_Input data_:
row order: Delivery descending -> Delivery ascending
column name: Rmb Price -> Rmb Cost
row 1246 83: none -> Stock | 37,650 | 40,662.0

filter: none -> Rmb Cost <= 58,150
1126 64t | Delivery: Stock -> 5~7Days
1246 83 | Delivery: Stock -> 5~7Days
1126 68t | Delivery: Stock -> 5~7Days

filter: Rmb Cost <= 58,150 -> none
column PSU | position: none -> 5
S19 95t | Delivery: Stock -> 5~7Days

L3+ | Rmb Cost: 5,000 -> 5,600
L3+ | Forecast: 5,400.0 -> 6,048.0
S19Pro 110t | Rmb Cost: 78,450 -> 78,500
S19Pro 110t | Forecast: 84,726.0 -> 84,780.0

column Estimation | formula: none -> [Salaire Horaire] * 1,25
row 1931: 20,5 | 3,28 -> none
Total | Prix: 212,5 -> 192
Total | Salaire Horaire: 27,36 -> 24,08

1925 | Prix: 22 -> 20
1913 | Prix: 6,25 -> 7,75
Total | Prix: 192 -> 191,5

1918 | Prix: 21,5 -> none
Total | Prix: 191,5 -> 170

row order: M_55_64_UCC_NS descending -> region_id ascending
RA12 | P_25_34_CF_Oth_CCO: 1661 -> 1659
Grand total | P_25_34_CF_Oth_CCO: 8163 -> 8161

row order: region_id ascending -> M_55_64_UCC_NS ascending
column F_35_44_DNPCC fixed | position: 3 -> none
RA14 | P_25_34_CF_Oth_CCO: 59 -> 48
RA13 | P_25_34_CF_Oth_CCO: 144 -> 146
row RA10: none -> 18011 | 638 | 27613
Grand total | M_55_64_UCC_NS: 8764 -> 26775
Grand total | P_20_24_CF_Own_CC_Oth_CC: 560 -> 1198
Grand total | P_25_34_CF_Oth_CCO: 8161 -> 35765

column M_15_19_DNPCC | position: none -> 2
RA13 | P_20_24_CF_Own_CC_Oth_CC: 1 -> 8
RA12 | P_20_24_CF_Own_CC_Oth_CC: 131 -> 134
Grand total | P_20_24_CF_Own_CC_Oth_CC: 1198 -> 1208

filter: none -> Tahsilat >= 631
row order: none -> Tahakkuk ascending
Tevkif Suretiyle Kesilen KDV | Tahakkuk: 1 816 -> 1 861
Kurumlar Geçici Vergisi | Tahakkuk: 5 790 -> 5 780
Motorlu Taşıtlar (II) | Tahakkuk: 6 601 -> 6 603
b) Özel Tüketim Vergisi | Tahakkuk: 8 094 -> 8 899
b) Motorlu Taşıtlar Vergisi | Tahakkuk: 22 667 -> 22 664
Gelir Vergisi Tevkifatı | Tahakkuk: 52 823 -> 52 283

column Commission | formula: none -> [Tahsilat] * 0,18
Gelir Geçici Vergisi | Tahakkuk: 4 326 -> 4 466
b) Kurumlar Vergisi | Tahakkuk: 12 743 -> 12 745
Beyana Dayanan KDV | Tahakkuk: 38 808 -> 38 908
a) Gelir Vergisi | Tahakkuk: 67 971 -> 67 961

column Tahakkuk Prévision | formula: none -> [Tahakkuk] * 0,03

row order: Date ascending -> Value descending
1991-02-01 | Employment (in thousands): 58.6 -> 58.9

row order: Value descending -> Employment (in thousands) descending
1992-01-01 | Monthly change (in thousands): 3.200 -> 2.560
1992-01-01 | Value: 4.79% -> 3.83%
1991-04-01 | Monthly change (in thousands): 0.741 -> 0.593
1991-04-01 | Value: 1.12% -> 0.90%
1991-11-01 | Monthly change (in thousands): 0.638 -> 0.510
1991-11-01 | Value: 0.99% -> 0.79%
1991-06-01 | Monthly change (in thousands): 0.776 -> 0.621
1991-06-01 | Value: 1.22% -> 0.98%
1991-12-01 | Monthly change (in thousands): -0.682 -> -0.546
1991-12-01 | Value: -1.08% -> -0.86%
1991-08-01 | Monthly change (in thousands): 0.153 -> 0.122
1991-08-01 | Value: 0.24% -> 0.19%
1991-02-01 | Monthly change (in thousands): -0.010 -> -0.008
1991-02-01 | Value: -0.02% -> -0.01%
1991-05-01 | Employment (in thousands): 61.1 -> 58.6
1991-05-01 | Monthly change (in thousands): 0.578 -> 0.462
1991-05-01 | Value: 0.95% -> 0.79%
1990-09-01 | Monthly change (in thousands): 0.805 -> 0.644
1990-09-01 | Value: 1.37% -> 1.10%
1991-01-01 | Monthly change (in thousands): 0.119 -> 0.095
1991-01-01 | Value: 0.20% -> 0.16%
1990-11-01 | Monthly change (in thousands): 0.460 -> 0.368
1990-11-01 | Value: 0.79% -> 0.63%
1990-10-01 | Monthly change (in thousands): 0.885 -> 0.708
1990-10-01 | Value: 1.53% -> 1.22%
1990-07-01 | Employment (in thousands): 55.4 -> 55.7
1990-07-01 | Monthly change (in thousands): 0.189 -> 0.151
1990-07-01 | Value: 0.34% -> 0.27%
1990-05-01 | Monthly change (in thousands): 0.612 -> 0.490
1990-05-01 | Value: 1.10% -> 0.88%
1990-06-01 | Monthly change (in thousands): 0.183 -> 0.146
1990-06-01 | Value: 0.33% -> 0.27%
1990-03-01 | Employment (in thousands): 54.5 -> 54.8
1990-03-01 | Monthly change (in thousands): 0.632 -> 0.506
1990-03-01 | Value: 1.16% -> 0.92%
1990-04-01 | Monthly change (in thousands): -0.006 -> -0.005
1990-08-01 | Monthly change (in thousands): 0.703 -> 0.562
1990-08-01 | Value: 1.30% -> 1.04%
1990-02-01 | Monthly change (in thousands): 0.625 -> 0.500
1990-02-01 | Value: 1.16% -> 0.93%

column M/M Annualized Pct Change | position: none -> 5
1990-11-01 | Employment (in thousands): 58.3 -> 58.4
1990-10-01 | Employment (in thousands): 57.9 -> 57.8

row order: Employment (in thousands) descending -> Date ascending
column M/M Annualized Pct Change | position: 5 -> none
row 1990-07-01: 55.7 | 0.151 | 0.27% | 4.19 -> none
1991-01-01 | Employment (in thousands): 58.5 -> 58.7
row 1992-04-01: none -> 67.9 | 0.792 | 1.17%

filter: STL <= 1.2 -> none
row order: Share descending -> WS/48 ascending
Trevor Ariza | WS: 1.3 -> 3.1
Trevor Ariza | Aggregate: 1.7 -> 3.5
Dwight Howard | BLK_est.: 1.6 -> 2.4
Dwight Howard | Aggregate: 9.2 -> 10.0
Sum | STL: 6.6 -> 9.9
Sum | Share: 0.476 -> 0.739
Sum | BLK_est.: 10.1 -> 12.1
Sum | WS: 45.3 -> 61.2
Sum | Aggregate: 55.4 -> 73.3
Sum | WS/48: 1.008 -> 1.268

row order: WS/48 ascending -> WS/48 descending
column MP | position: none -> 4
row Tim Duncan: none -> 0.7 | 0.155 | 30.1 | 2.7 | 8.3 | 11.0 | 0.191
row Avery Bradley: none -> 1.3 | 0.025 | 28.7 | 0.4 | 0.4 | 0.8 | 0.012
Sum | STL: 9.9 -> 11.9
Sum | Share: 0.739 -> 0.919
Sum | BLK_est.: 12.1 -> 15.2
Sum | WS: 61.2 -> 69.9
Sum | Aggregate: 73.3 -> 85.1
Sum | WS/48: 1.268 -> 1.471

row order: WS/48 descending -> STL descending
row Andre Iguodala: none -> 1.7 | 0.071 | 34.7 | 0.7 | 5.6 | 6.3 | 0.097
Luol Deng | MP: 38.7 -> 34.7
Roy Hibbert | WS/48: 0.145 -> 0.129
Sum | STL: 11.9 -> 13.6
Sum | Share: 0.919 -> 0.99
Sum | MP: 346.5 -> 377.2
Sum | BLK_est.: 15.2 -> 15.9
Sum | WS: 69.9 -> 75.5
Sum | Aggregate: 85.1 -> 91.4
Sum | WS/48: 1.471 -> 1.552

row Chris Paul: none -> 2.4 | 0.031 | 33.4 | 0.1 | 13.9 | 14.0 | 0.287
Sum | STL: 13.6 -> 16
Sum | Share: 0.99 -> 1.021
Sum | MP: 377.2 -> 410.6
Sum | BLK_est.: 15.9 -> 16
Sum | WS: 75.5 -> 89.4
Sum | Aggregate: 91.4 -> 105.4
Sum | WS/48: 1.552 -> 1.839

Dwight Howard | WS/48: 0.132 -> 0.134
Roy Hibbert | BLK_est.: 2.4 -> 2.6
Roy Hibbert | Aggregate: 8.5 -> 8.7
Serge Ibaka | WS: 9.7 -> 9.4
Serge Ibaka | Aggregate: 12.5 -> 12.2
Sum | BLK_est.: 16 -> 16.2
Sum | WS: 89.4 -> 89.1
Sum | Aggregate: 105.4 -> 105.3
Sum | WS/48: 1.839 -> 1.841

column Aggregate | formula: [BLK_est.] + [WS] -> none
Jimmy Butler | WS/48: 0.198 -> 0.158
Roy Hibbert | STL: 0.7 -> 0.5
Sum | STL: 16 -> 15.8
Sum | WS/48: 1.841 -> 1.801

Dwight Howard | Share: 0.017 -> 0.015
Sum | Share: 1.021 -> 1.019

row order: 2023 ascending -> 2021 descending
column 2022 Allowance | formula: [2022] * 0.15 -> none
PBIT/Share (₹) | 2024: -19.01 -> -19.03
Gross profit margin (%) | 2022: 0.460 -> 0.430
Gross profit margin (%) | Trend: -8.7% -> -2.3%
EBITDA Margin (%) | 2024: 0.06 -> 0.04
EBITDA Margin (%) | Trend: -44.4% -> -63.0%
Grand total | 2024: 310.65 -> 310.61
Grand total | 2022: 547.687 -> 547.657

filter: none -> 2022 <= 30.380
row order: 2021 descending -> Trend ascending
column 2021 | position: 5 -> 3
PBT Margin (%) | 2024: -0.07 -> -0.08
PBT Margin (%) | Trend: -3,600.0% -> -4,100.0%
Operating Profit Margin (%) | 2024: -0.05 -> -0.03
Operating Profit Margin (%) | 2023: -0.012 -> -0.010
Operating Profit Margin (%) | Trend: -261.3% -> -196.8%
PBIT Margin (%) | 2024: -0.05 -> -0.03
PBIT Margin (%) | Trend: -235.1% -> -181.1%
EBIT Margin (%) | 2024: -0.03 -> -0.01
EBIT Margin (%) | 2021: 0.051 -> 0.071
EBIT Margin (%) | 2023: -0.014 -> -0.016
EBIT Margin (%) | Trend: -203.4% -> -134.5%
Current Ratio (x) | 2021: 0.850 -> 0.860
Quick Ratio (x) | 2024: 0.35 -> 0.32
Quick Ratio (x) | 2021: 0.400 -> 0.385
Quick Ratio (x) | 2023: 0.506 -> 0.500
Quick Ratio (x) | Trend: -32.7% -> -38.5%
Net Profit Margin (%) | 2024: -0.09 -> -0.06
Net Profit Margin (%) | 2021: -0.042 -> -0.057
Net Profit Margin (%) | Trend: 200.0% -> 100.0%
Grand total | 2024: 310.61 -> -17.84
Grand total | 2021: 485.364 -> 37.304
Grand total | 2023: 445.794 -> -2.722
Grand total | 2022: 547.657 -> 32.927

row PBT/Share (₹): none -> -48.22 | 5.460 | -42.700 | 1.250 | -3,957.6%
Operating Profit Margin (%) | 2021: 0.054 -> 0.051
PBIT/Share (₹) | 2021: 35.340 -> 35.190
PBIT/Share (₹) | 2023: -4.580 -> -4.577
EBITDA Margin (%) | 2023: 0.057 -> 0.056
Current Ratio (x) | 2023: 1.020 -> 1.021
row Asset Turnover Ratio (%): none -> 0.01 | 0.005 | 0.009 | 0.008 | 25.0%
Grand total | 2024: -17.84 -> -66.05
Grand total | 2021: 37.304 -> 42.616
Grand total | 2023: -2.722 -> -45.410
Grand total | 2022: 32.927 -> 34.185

_Work task_: Lines that contain "Employment" are the result; find them in the entries above and copy each one.

_Solution below_:
1991-02-01 | Employment (in thousands): 58.6 -> 58.9
row order: Value descending -> Employment (in thousands) descending
1991-05-01 | Employment (in thousands): 61.1 -> 58.6
1990-07-01 | Employment (in thousands): 55.4 -> 55.7
1990-03-01 | Employment (in thousands): 54.5 -> 54.8
1990-11-01 | Employment (in thousands): 58.3 -> 58.4
1990-10-01 | Employment (in thousands): 57.9 -> 57.8
row order: Employment (in thousands) descending -> Date ascending
1991-01-01 | Employment (in thousands): 58.5 -> 58.7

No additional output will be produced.